→ ACTION ITEM: Copy word for word, and only, the lines below from the one with "[1307,76,1396,94] pacakges. ->" through the last.

--- RECORDS SHOWN ---

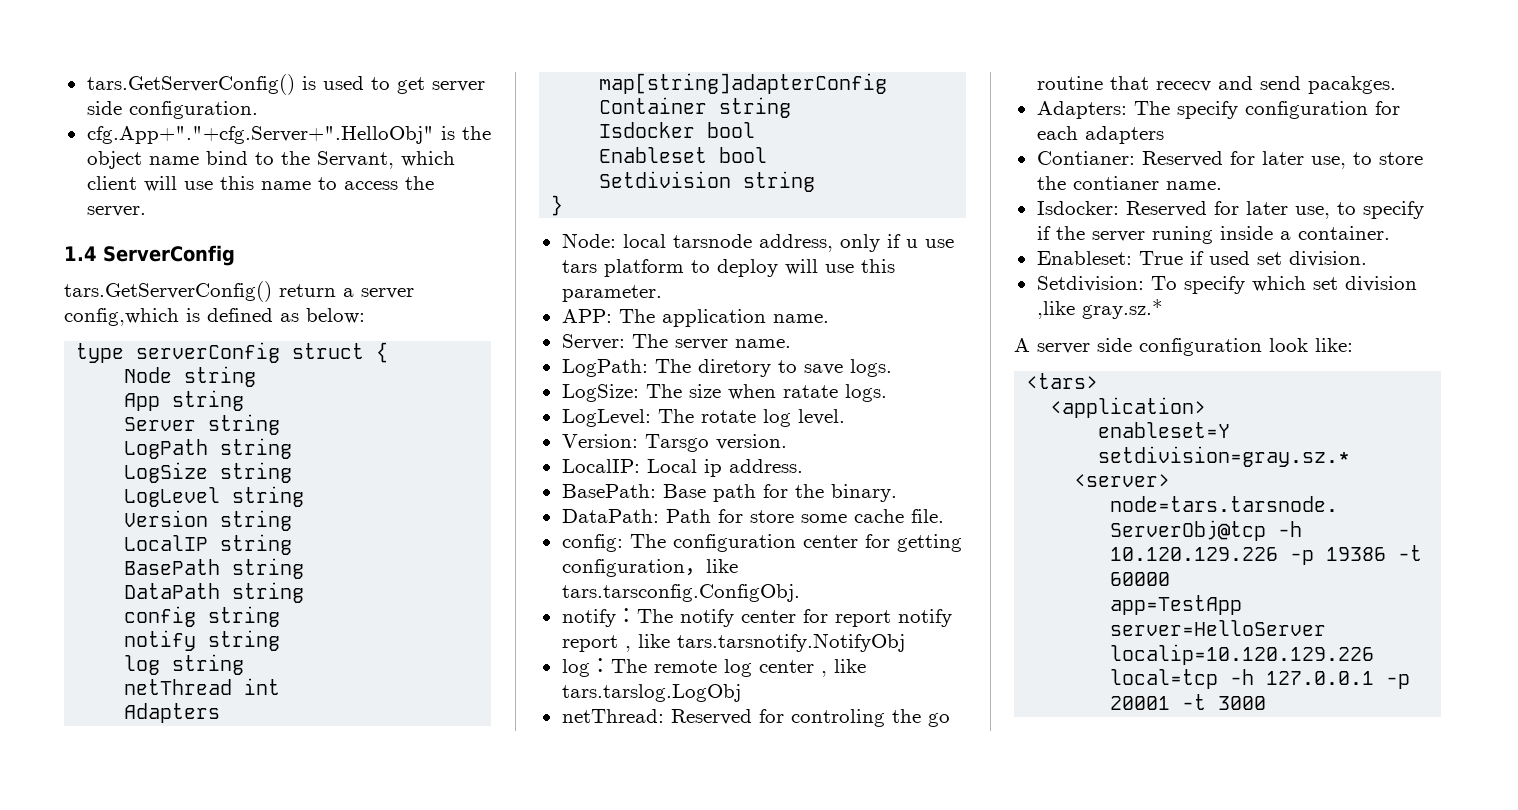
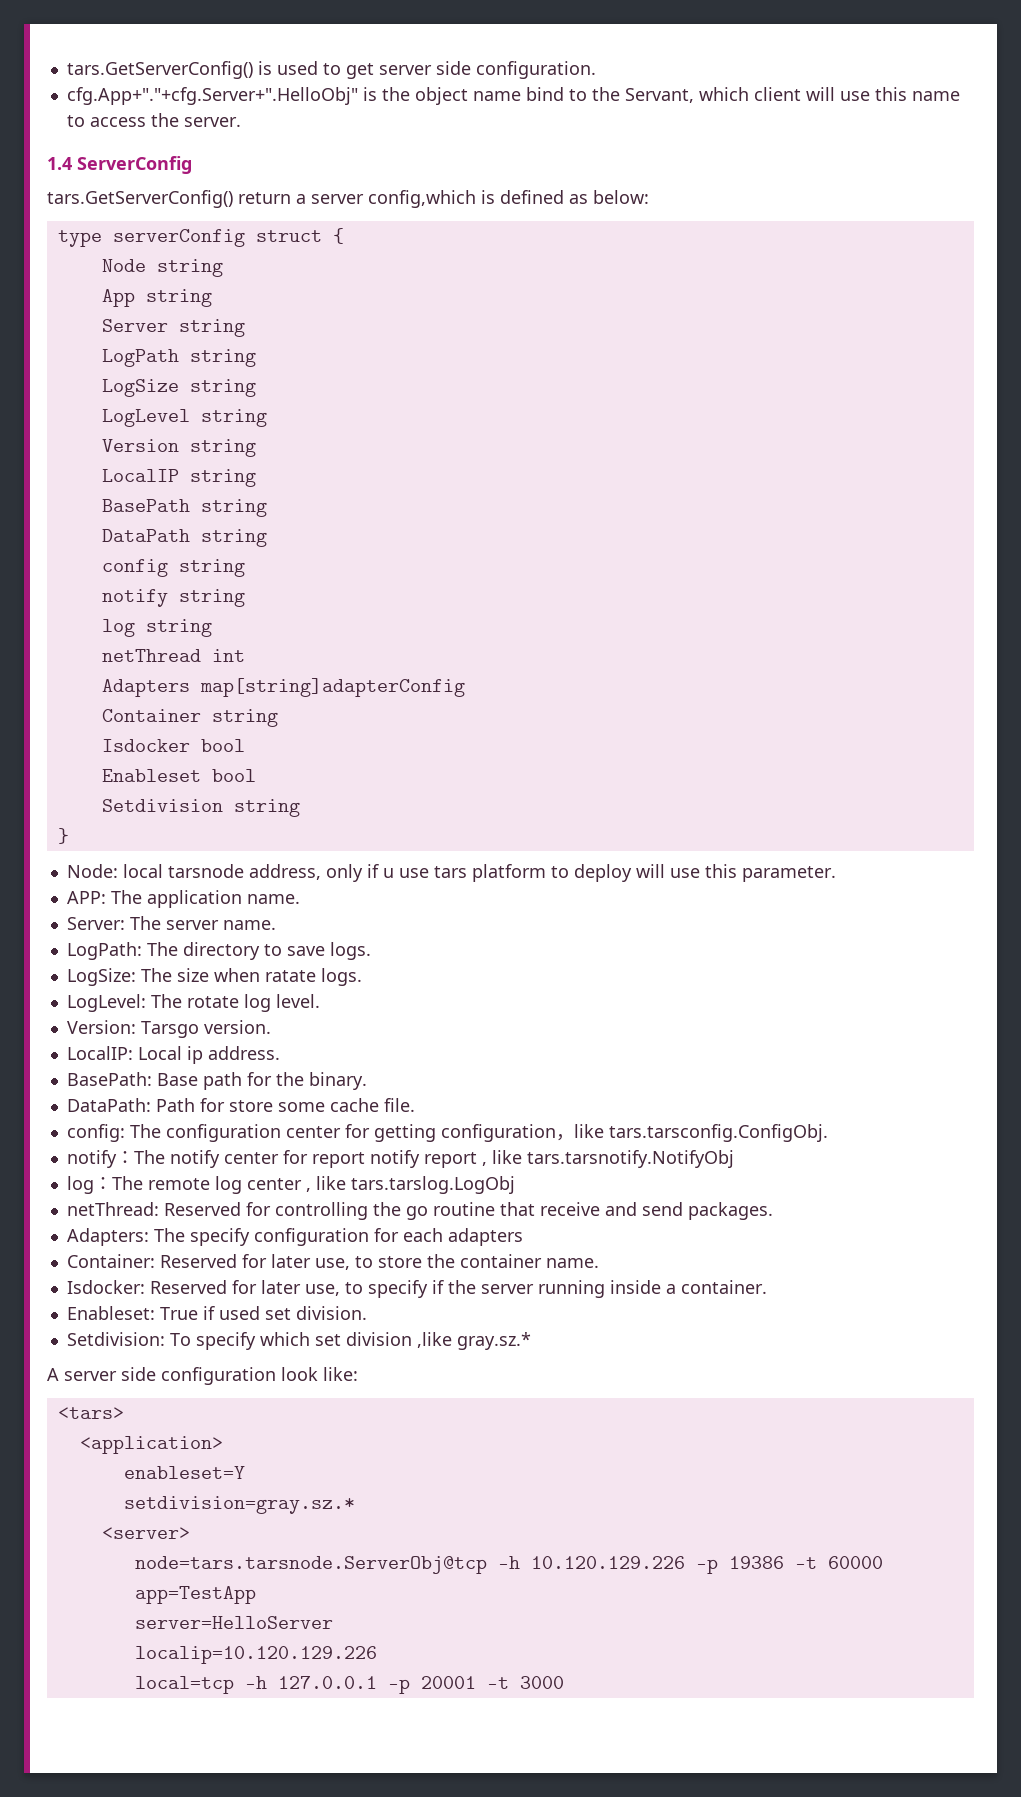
[697,359,771,377] diretory -> [182,942,260,960] directory
[790,709,885,727] controling -> [274,1202,368,1220] controlling
[1155,81,1211,92] rececv -> [539,1202,600,1216] receive
[1307,76,1396,94] pacakges. -> [687,1202,773,1220] packages.
[1036,151,1135,165] Contianer: -> [66,1254,155,1268] Container:
[1072,176,1159,190] contianer -> [459,1254,542,1268] container
[1151,226,1213,244] runing -> [537,1280,605,1298] running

---

→ EXERCISE SOLUTION:
[1307,76,1396,94] pacakges. -> [687,1202,773,1220] packages.
[1036,151,1135,165] Contianer: -> [66,1254,155,1268] Container:
[1072,176,1159,190] contianer -> [459,1254,542,1268] container
[1151,226,1213,244] runing -> [537,1280,605,1298] running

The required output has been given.